[INFORMATION SHOWN Boundary: Start]
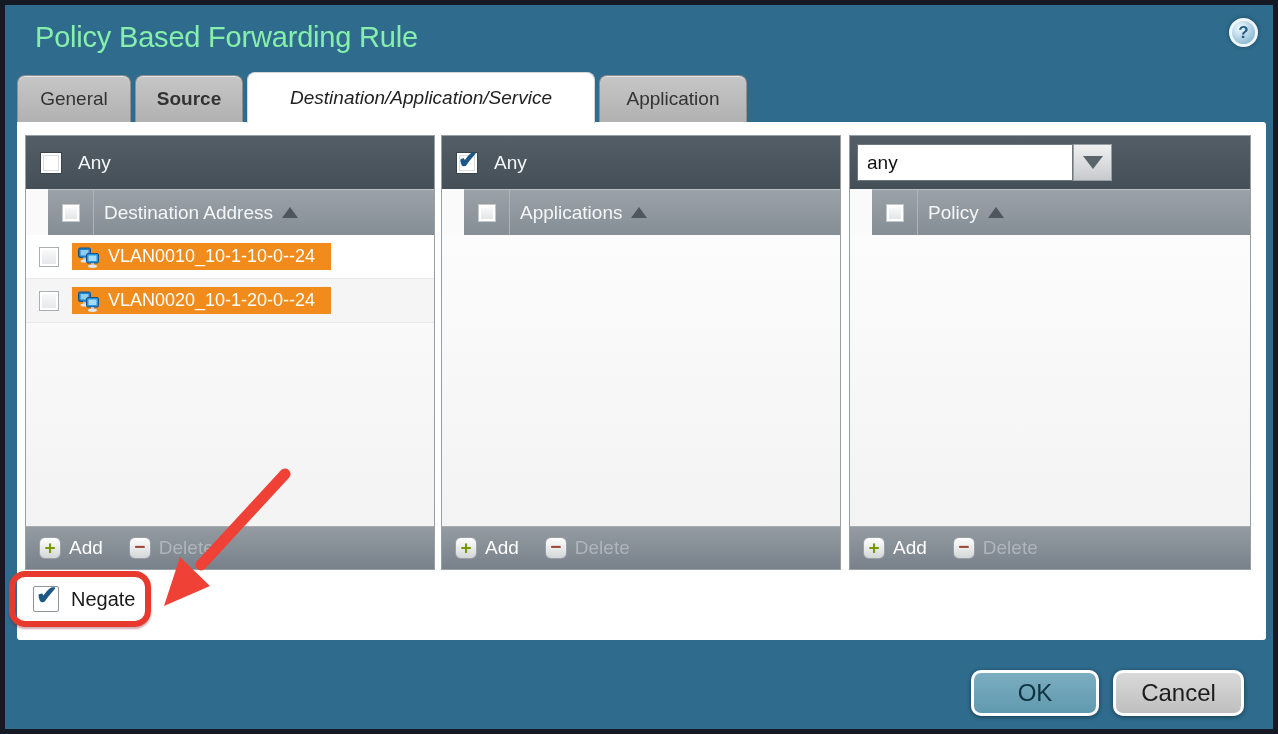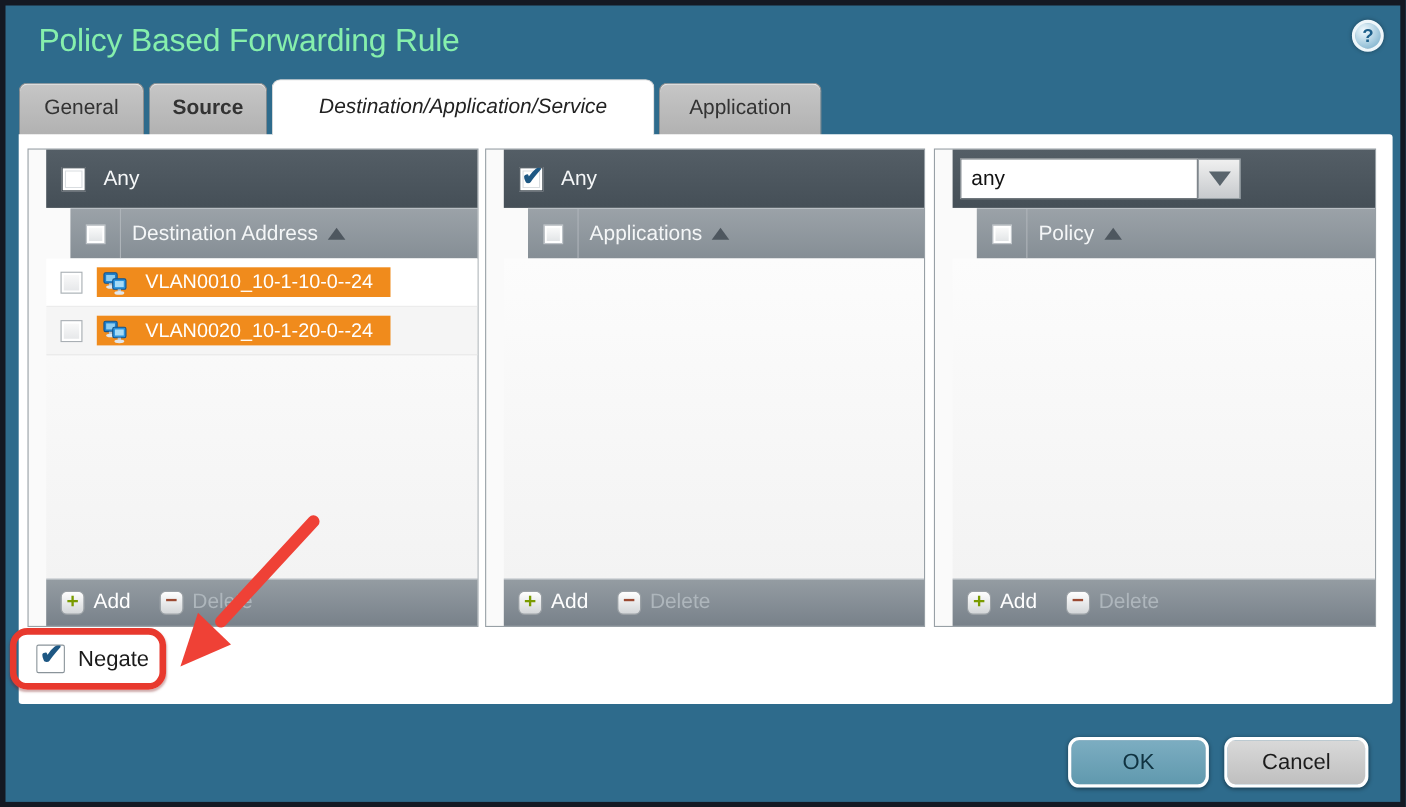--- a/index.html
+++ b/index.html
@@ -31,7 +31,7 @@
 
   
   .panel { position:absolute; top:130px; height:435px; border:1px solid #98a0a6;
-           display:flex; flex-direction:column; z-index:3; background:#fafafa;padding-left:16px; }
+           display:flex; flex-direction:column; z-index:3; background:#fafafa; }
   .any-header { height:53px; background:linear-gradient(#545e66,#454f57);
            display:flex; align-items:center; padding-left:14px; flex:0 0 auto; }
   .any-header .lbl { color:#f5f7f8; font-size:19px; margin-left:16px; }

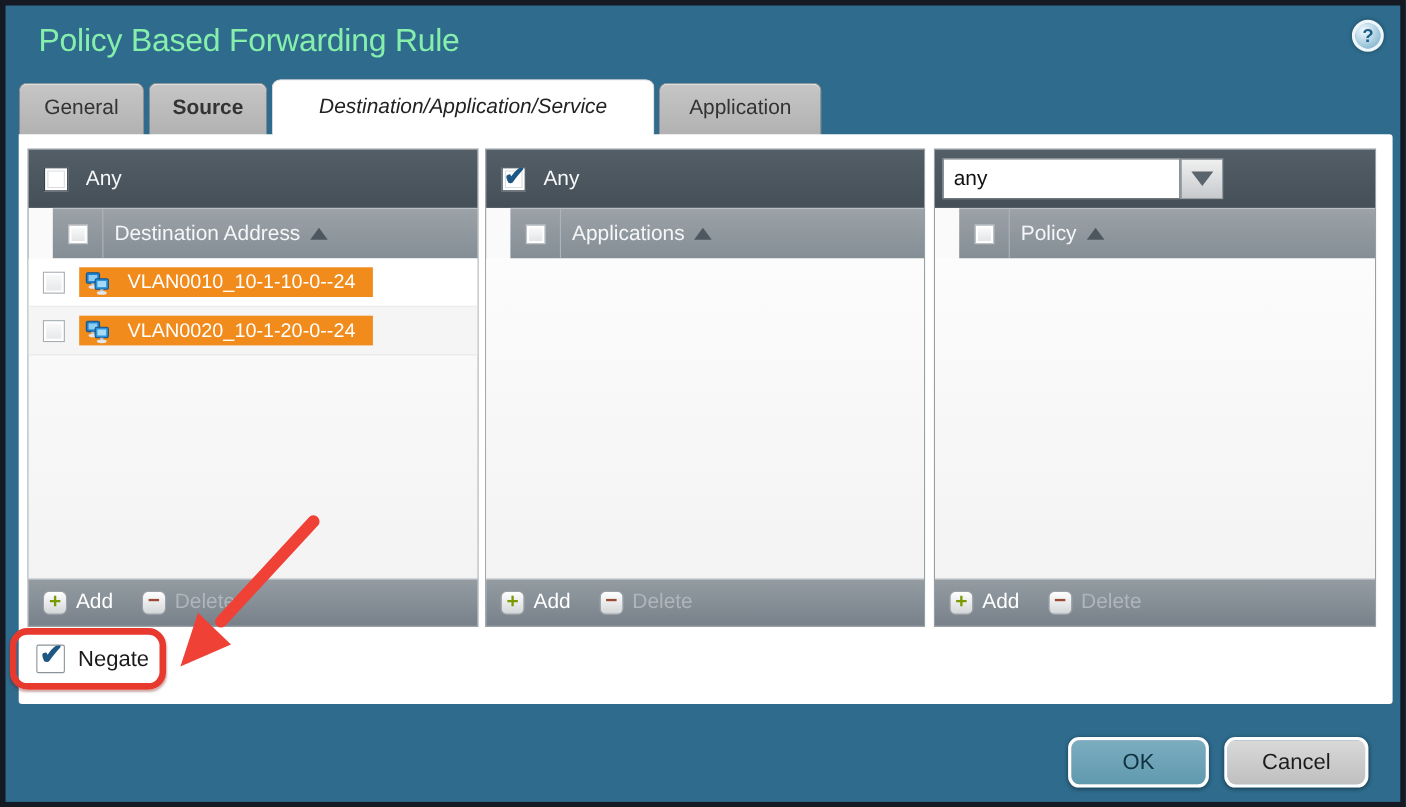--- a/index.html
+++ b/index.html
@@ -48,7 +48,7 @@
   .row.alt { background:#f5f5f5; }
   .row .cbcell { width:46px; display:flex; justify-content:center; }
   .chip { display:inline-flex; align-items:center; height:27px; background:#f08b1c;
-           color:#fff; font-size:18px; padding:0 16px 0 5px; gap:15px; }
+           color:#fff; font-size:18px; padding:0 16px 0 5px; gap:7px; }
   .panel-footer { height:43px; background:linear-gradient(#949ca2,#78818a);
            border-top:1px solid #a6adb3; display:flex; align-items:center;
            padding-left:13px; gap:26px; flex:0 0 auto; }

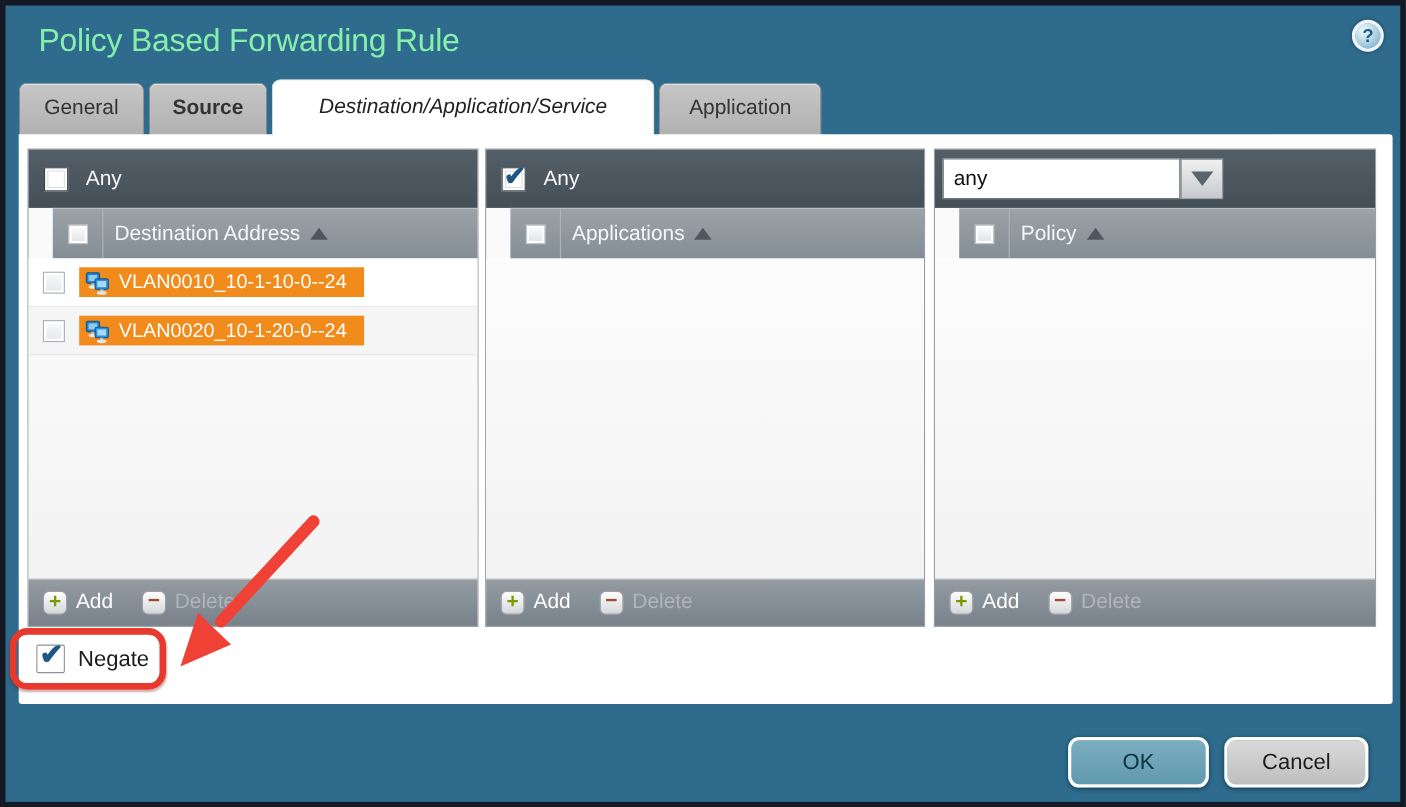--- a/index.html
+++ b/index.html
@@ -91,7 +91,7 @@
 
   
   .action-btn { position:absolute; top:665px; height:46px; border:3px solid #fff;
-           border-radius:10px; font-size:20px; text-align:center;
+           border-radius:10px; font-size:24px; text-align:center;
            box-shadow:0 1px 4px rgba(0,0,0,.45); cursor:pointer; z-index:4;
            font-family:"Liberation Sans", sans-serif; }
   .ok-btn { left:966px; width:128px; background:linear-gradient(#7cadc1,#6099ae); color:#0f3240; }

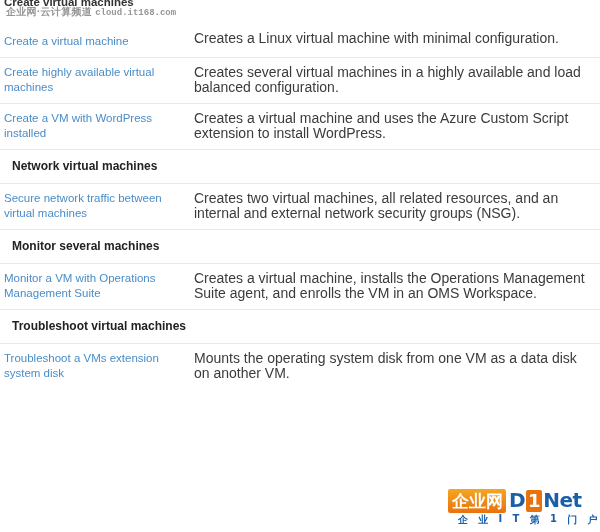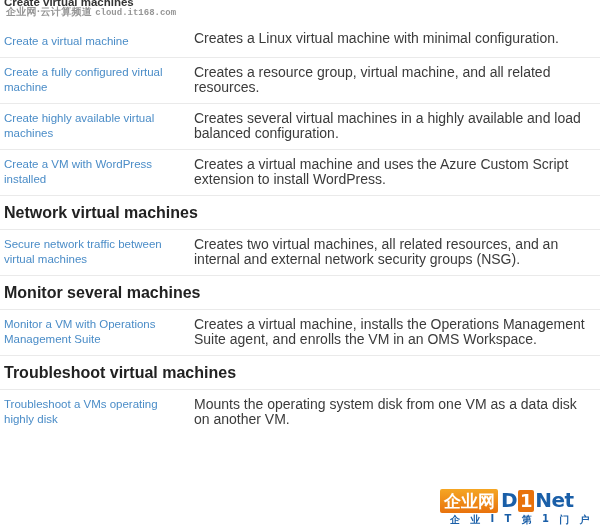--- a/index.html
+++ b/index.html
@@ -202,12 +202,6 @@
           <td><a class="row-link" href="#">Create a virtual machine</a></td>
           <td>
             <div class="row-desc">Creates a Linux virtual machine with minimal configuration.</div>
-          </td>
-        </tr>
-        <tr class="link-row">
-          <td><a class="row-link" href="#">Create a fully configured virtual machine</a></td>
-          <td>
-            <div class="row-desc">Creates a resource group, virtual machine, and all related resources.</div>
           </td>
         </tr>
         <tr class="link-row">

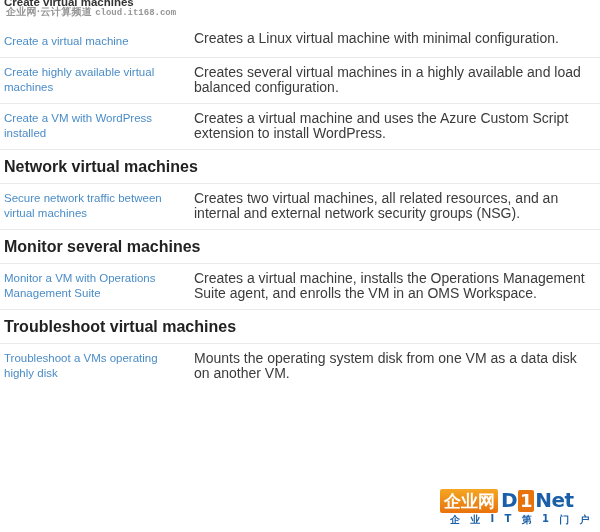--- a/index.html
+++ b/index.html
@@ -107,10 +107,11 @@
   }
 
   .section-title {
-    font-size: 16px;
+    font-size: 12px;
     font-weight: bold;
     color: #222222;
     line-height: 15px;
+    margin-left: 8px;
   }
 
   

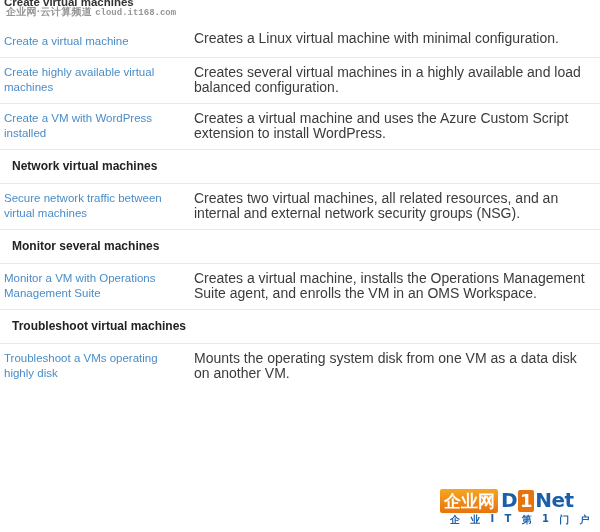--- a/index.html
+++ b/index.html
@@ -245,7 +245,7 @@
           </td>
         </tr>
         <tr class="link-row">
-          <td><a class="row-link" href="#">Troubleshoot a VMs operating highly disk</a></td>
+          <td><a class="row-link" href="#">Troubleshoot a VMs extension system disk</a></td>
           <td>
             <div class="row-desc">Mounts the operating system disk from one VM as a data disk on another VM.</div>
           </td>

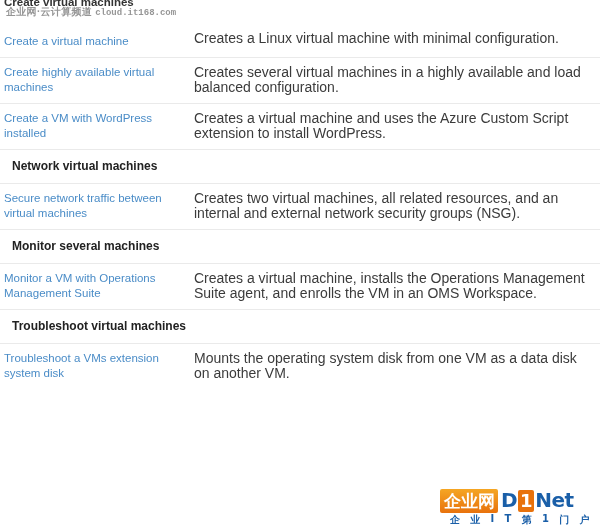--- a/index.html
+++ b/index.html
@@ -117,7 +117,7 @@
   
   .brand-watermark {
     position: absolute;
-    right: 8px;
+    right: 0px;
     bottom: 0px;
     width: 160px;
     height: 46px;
[INFORMATION SHOWN Boundary: End]
## EXERCISE REQUIREMENTS:
Restate word for word every line from the top of the entries above to the line with "-202,12 +202,6 @@", inclusive, and skip any pictures.

## ANSWER BELOW:
--- a/index.html
+++ b/index.html
@@ -31,7 +31,7 @@
 
   
   .panel { position:absolute; top:130px; height:435px; border:1px solid #98a0a6;
-           display:flex; flex-direction:column; z-index:3; background:#fafafa;padding-left:16px; }
+           display:flex; flex-direction:column; z-index:3; background:#fafafa; }
   .any-header { height:53px; background:linear-gradient(#545e66,#454f57);
            display:flex; align-items:center; padding-left:14px; flex:0 0 auto; }
   .any-header .lbl { color:#f5f7f8; font-size:19px; margin-left:16px; }

--- a/index.html
+++ b/index.html
@@ -48,7 +48,7 @@
   .row.alt { background:#f5f5f5; }
   .row .cbcell { width:46px; display:flex; justify-content:center; }
   .chip { display:inline-flex; align-items:center; height:27px; background:#f08b1c;
-           color:#fff; font-size:18px; padding:0 16px 0 5px; gap:15px; }
+           color:#fff; font-size:18px; padding:0 16px 0 5px; gap:7px; }
   .panel-footer { height:43px; background:linear-gradient(#949ca2,#78818a);
            border-top:1px solid #a6adb3; display:flex; align-items:center;
            padding-left:13px; gap:26px; flex:0 0 auto; }

--- a/index.html
+++ b/index.html
@@ -91,7 +91,7 @@
 
   
   .action-btn { position:absolute; top:665px; height:46px; border:3px solid #fff;
-           border-radius:10px; font-size:20px; text-align:center;
+           border-radius:10px; font-size:24px; text-align:center;
            box-shadow:0 1px 4px rgba(0,0,0,.45); cursor:pointer; z-index:4;
            font-family:"Liberation Sans", sans-serif; }
   .ok-btn { left:966px; width:128px; background:linear-gradient(#7cadc1,#6099ae); color:#0f3240; }

--- a/index.html
+++ b/index.html
@@ -202,12 +202,6 @@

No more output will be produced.